Die radikale Prostataentfernung, das wissen wir, ist eine sichere Methode. Bei den letzten 5000 Operationen gab es keinen Todesfall, weniger als 0,2 % Verletzungen der Harnröhre oder des Rektums, weniger als 5% Bluttransfusionen. ABER: Wir wissen alle, dass das vom Chirurgen abhängt. Es ist sehr gut dokumentiert – nicht nur für diese, sondern für viele, viele andere Operationen –  dass wir eine Lernkurve haben. Die Kurve des MSKCC zeigt uns, dass die Ergebnisse eines Chirurgen nach 250 Operationen anfangen, stabil zu werden. Auch danach können sie noch besser werden. Es gibt also eine Auswirkung auf jedwedes Ergebnis, chirurgisch, onkologisch und vieles andere, die davon abhängt, wie viel Erfahrung der Chirurg hat. Wir wissen das.

Wir operieren zunehmend ältere Patienten. Es gab eine Zeit, da haben wir gezögert, einen Mann zu operieren, der älter war als 70. Bei einem so langsam wachsendem Tumor muss man nur die behandeln, die eine weitere geschätzte Lebenserwartung von mindestens 10 Jahren haben. Wir haben unsere Daten aus dem Jahr 2002 verglichen, wo in der Tat 93 % unserer Patienten unter 70 waren. Dann gab es 6,7 % , die zwischen 70 und 75 waren und gar keine, die noch älter waren.
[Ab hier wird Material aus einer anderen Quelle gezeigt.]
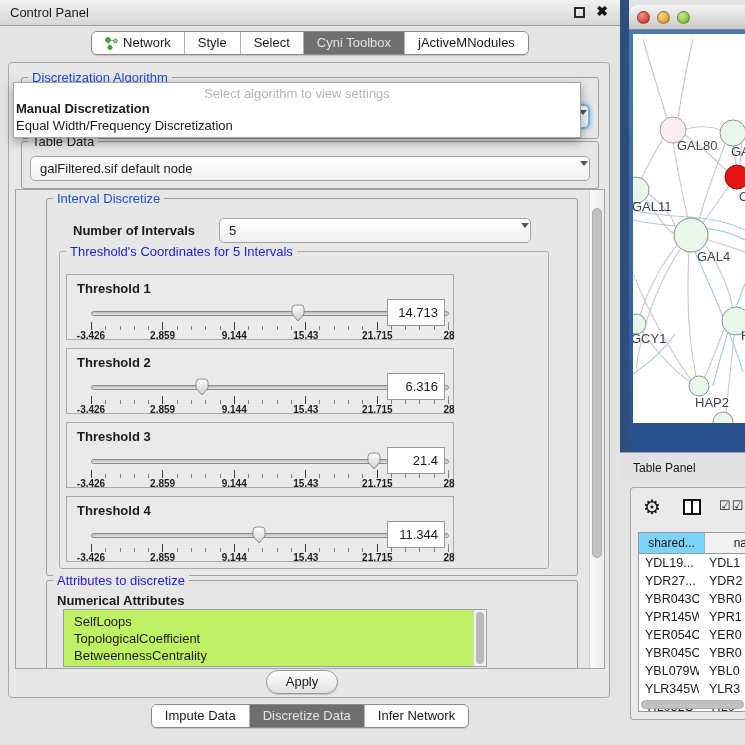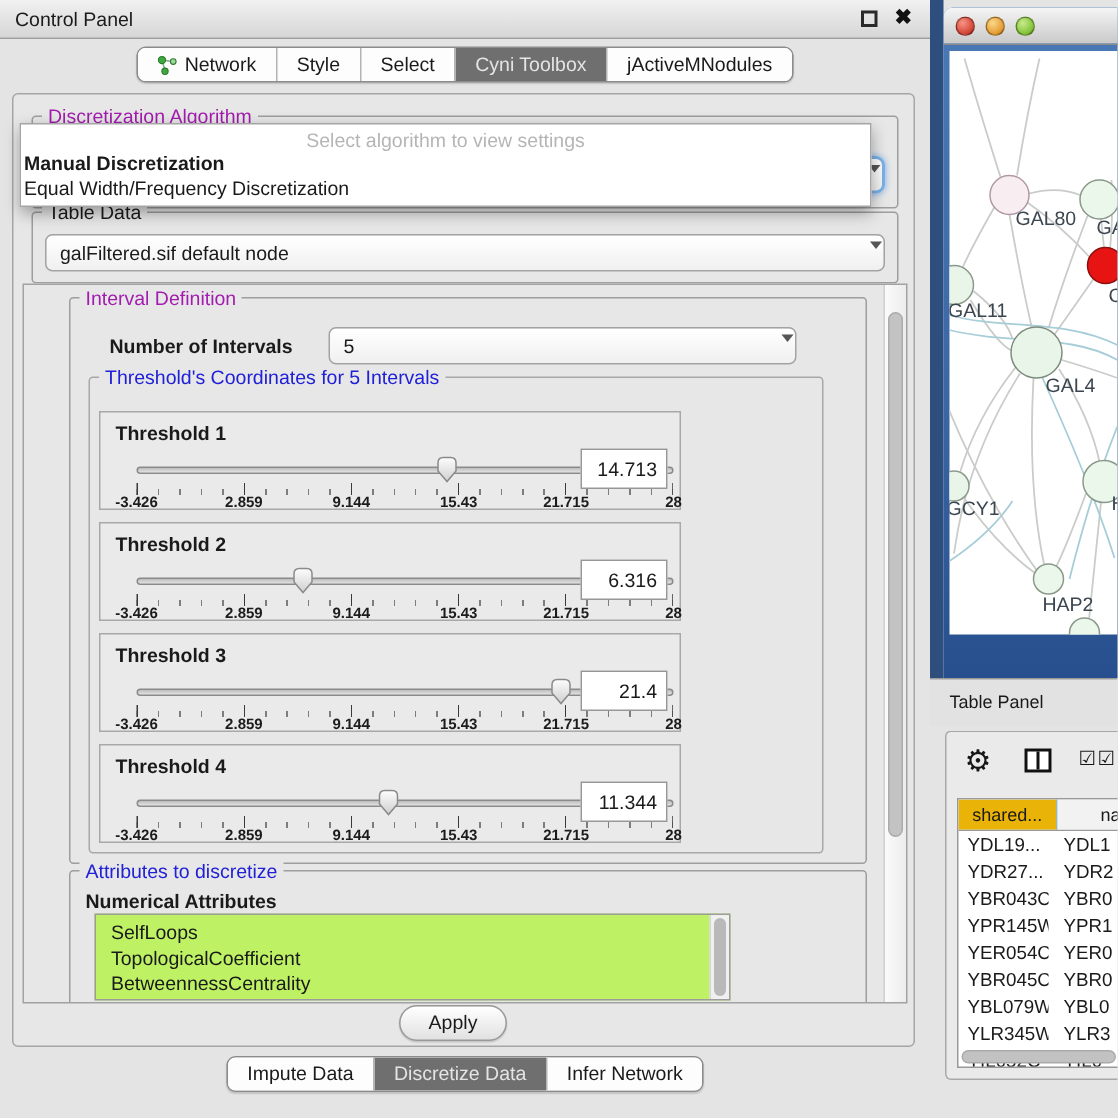--- a/index.html
+++ b/index.html
@@ -30,7 +30,7 @@
   .groupbox { position:absolute; border:1px solid #9e9e9e; border-radius:3px; }
   .grouptitle { position:absolute; top:-8px; left:6px; background:#e7e7e7; padding:0 4px;
     font-size:13px; white-space:nowrap; }
-  .gt-green { color:#a21caf; }
+  .gt-green { color:#1d4ed8; }
   .gt-blue { color:#2020d6; }
 
   .combo { position:absolute; background:linear-gradient(#ffffff,#f0f0f0);

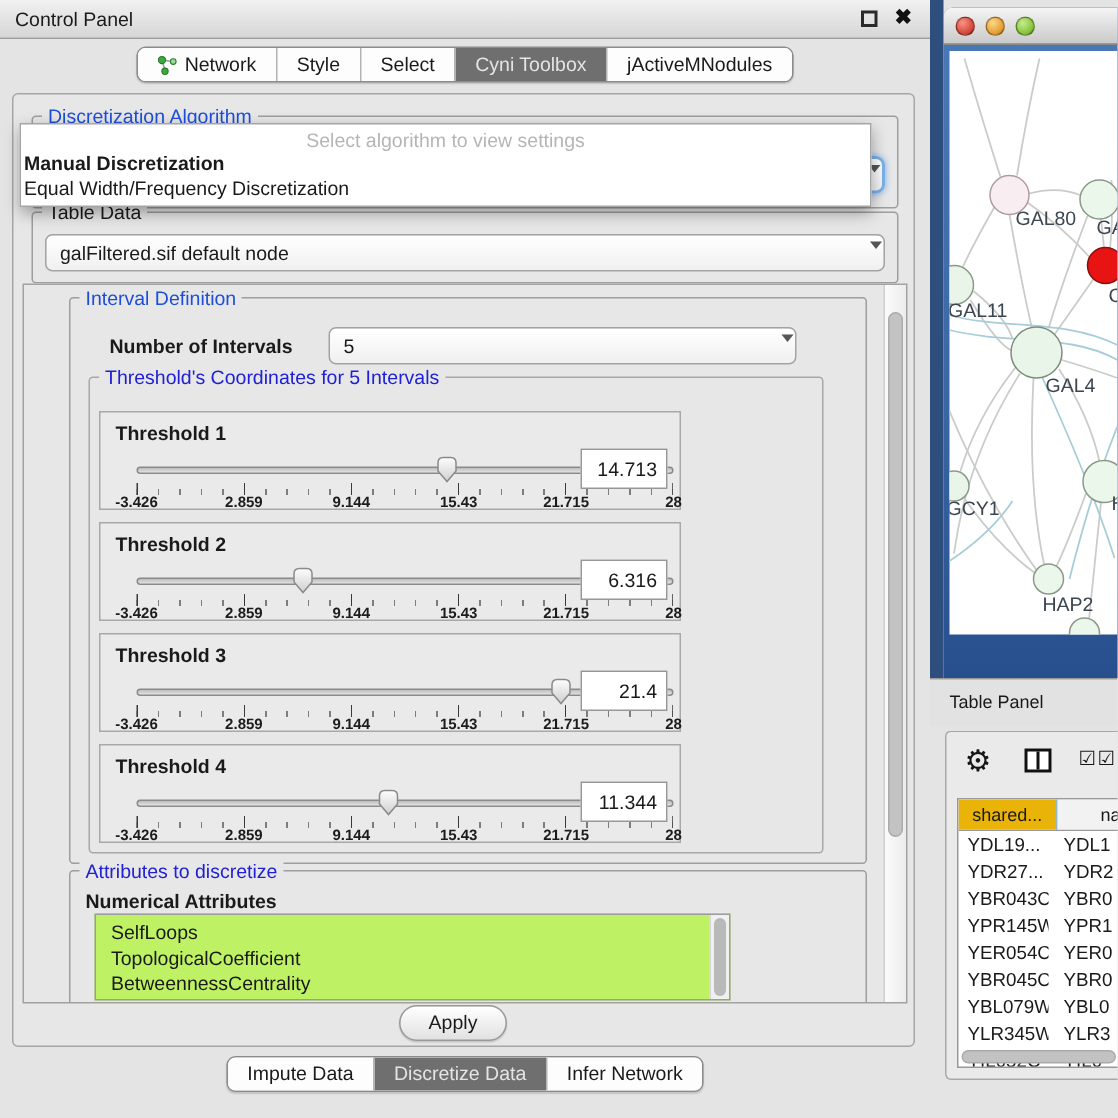--- a/index.html
+++ b/index.html
@@ -205,7 +205,7 @@
 
     <div id="scrollarea">
       <div id="interval-group" class="groupbox">
-        <span class="grouptitle gt-green">Interval Definition</span>
+        <span class="grouptitle gt-green">Interval Discretize</span>
         <span id="noi-label">Number of Intervals</span>
         <div id="noi-combo" class="combo">
           <span>5</span>

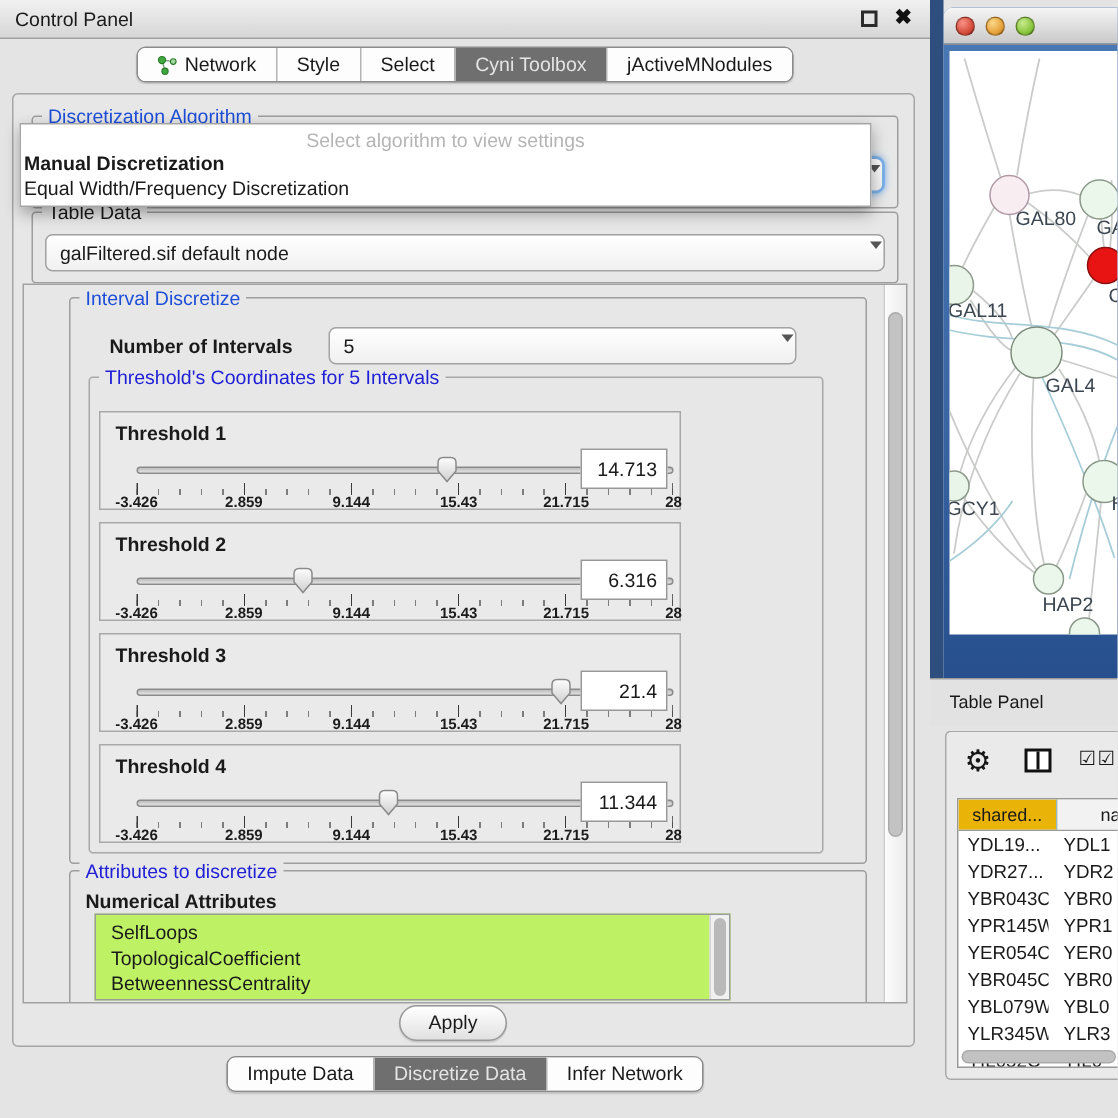--- a/index.html
+++ b/index.html
@@ -132,7 +132,7 @@
   #table-area { position:absolute; left:7px; top:44px; right:0; height:180px;
     background:#fff; border:1px solid #999; border-right:none; overflow:hidden; }
   #thead { display:flex; height:21px; border-bottom:1px solid #999; font-size:12px; line-height:20px; }
-  #th0 { width:66px; background:#eab308; border-right:1px solid #8fb6c9; text-align:center; }
+  #th0 { width:66px; background:#7dd3fc; border-right:1px solid #8fb6c9; text-align:center; }
   #th1 { flex:1; background:#f2f2f2; text-align:right; padding-right:3px; }
   .trow { display:flex; height:18px; font-size:12.5px; line-height:18px; white-space:nowrap; }
   .trow .c0 { width:60px; padding-left:6px; overflow:hidden; }

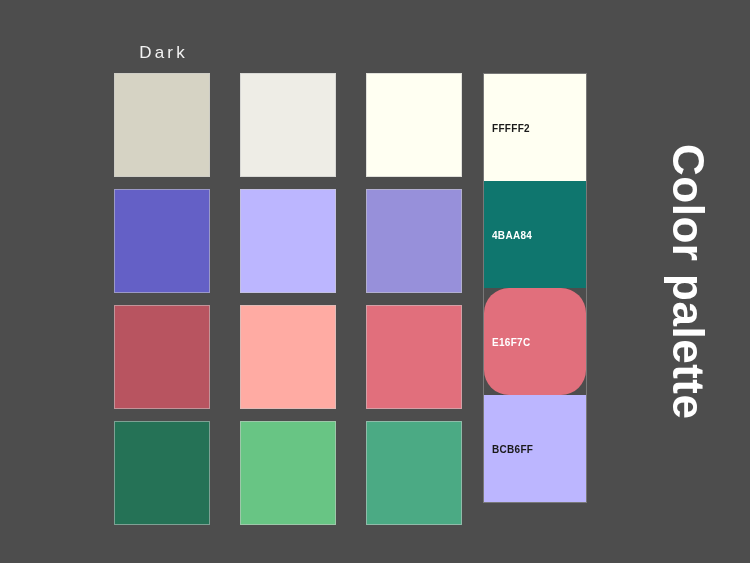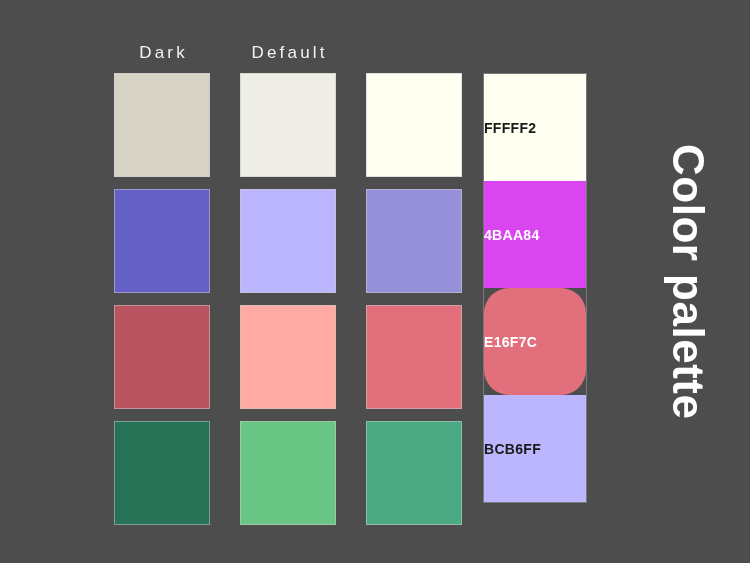--- a/index.html
+++ b/index.html
@@ -129,7 +129,6 @@
 
   <div class="col-headers">
     <div class="col-header">Dark</div>
-    <div class="col-header">Default</div>
   </div>
 
   <div class="grid">

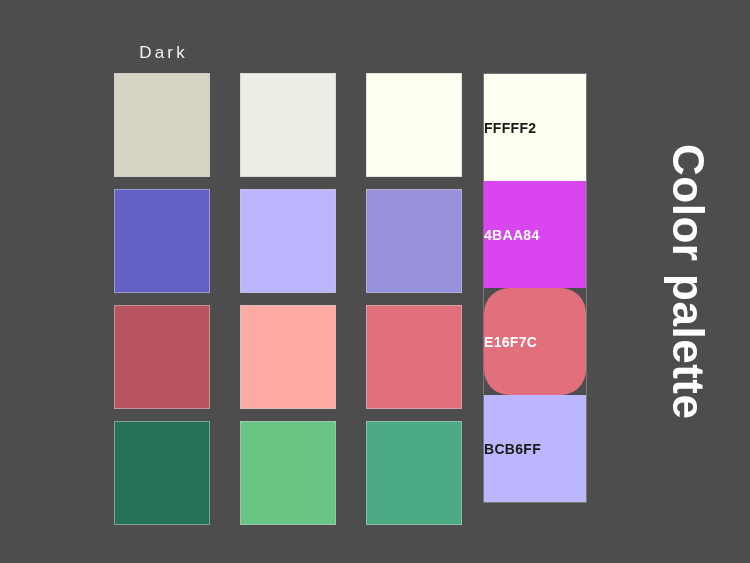--- a/index.html
+++ b/index.html
@@ -91,10 +91,10 @@
   }
   .stack-label {
     position: absolute;
-    left: 0;
+    left: 8px;
     top: 50%;
     transform: translateY(-50%);
-    font-size: 14px;
+    font-size: 10px;
     font-weight: bold;
     letter-spacing: 0.3px;
     white-space: nowrap;

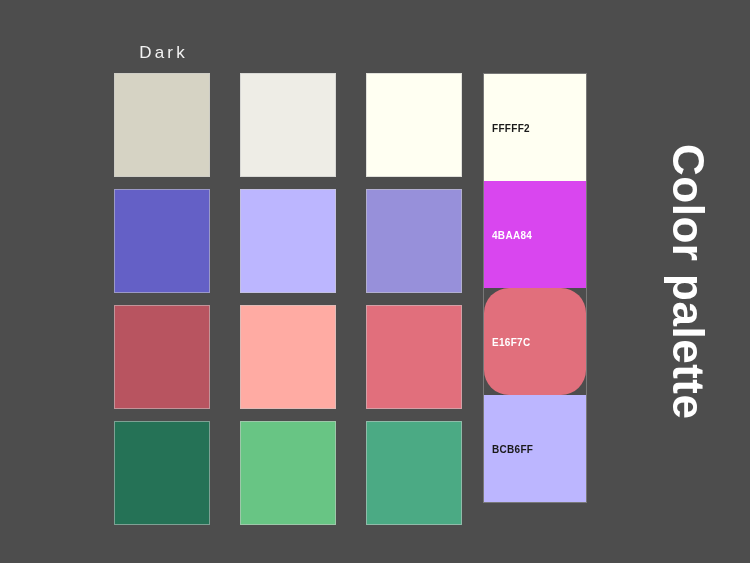--- a/index.html
+++ b/index.html
@@ -163,7 +163,7 @@
     <div class="stack-item" style="background-color: rgb(255, 255, 242);">
       <span class="stack-label" style="color: rgb(26, 26, 26);">FFFFF2</span>
     </div>
-    <div class="stack-item" style="background-color: #d946ef;">
+    <div class="stack-item" style="background-color: #0f766e;">
       <span class="stack-label" style="color: rgb(255, 255, 255);">4BAA84</span>
     </div>
     <div class="stack-item" style="background-color: rgb(225, 111, 124); border-radius: 25px;">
Das hat sich geändert. Jetzt sind 14 % älter als 70 Jahre, und das hat demographische Gründe. Die Lebenserwartung eines Mannes steigt jedes Jahr um zwei bis drei Monate. und ich habe interessante Daten vom Max-Planck-Institut in Rostock bekommen, das darauf spezialisert ist. Sie besagen: In jeder Gruppe – 65 Jahre, 70 Jahre, 75 Jahre – gibt es eine Gruppe der 25 % gesündesten. Und wenn man zu dieser Gruppe gehört, wird man im Mittel 90 Jahre alt.  Das ist ein in Kriterium, ob man Patienten behandeln sollte oder nicht.

 

Das Fazit:

Prostatakrebs ist ein heterogener (ungleichmäßig aufgebauter), aber einigermaßen vorhersagbarer Tumor – auch, wenn das noch besser werden könnte.  

∞ PSA ist ein guter Marker für frühzeitige Erkennung, die Prognose, das Stadium des Tumors und die spätere Überwachung.

∞ Die Heilungsraten liegen bei 70 bis 80 Prozent der Tumoren, die durch den erhöhten PSA-Wert entdeckt wurden und bei 30-42 % der Tumoren, die sich im Gebiet bereits ausgebreitet haben.

∞ Die Einschränkungen sind minimal nach der lokalen Behandlung, was Kontinenz und Potenz angeht. 

 

 Aber wir haben Probleme bei der Ätiologie (Erkenntnis der Ursachen). ∞ Deshalb haben wir auch noch keine zuverlässige Prävention. 

∞ Wir suchen nach spezifischen Markern für eine noch frühere Erkennung und für ein Screening.

∞ Wir suchen auch nach Prognose-Markern (den Aussichten des Patienten), um eine Überbehandlung zu verhüten. 

∞ Und wir würden gerne besser werden in der individuellen Vorhersage der Lebenserwartung. 

∞ Die Bildgebung macht definitiv Fortschritte. 

∞ Und wir suchen nach einer Therapie für den metastasierenden Tumor, der nicht auf die hormonelle Kastration reagiert (die eigentlich angewendet wird, um das Tumorwachstum zu unterdrücken).

 

Zum ersten Mal habe ich Hoffnung, dass einige dieser Fragen bald beantwortet werden. Es gibt eine Initiative, ICGC genannt: ein internationales Genom-Projekt; Grundsatzforschung, die  über 50 Tumorarten auf ihre Gene hin analysiert. Deutschland unterstützt drei der Projekte. Eines, nämlich das vom Prostatakarzinom, betreuen wir in Kooperation mit Grundlagenforschern aus Deutschland in der eigenen Klinik.